WORK TASK >> Count how many lines in the entries below hold the string "serif", and respond with that number only.

__________________________________________________

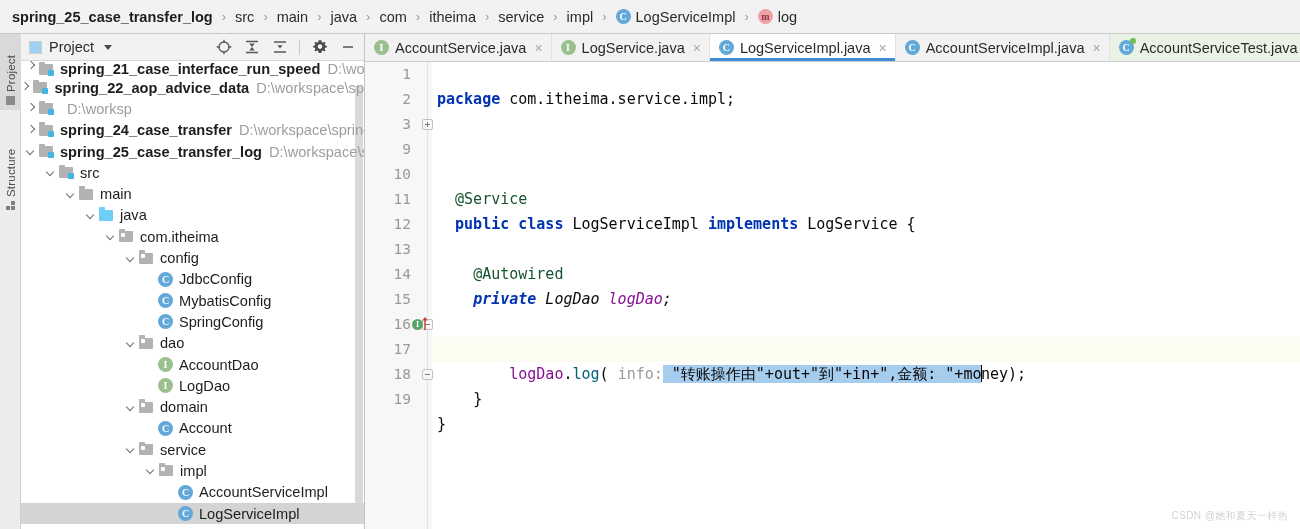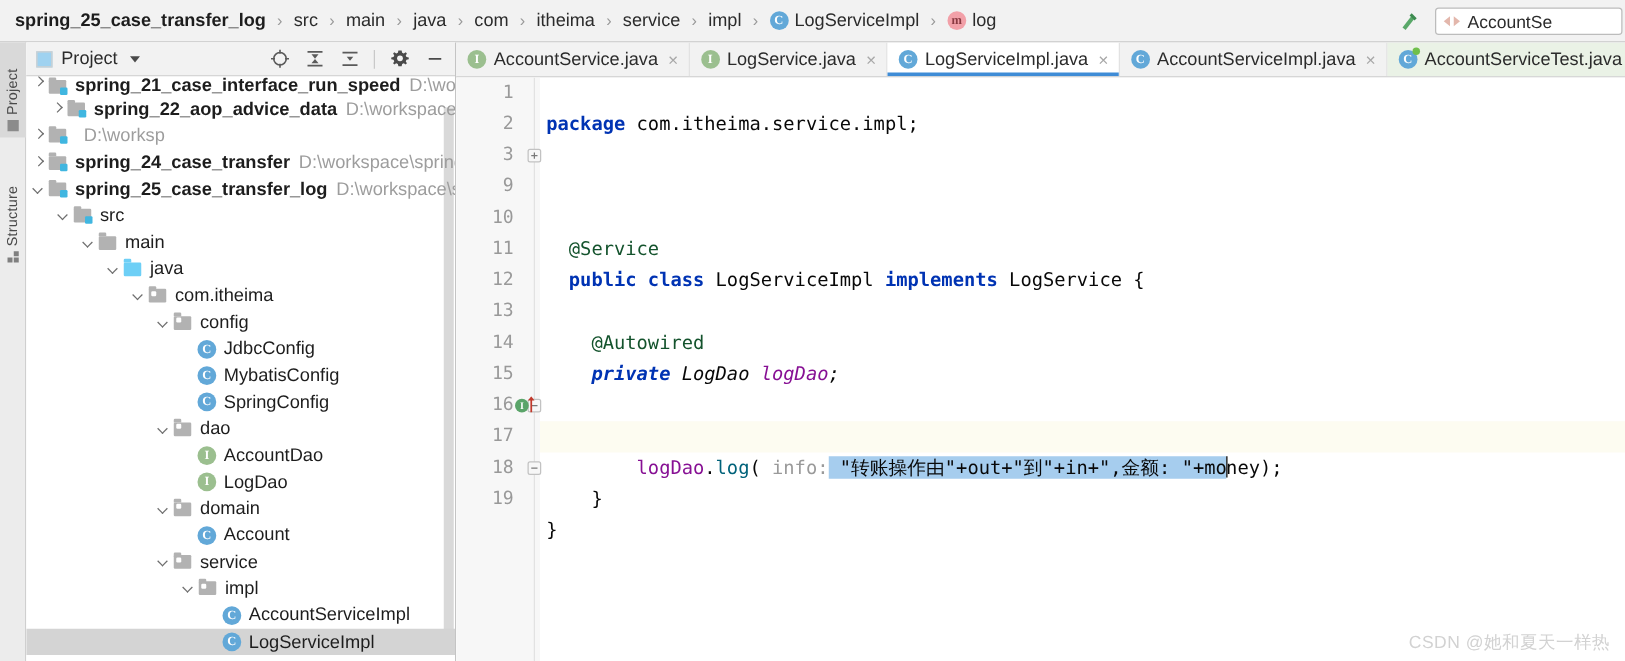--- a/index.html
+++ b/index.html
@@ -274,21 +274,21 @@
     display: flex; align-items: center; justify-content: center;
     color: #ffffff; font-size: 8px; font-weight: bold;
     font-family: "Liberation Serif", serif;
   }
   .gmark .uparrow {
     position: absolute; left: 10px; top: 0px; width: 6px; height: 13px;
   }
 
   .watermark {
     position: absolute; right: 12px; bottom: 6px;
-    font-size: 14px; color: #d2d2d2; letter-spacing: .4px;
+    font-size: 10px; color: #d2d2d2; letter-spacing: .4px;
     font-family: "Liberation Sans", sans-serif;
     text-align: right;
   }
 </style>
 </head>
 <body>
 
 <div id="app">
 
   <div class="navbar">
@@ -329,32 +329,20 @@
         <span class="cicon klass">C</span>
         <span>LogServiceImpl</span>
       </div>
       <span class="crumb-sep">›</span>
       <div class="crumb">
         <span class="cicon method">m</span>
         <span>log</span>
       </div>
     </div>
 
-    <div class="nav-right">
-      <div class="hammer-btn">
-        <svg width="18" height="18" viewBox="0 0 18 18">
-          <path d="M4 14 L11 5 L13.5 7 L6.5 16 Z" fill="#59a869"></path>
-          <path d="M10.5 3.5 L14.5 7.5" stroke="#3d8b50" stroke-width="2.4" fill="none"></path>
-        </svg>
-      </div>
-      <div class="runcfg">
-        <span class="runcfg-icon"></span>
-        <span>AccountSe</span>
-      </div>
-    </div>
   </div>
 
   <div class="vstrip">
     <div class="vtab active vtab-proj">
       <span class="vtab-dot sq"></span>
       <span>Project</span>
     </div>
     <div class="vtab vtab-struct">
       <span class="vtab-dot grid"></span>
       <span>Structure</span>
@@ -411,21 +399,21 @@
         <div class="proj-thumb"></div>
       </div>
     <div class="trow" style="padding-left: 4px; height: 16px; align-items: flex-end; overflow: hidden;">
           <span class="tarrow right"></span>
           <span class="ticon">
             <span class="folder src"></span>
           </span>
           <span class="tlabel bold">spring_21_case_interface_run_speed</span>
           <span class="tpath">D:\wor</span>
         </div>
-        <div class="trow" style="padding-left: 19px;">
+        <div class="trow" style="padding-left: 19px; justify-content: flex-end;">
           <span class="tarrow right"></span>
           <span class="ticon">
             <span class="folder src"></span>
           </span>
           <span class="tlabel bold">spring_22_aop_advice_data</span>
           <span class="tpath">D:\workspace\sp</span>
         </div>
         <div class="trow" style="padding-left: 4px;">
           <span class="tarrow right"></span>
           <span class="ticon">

__________________________________________________

ANSWER SPACE >> 2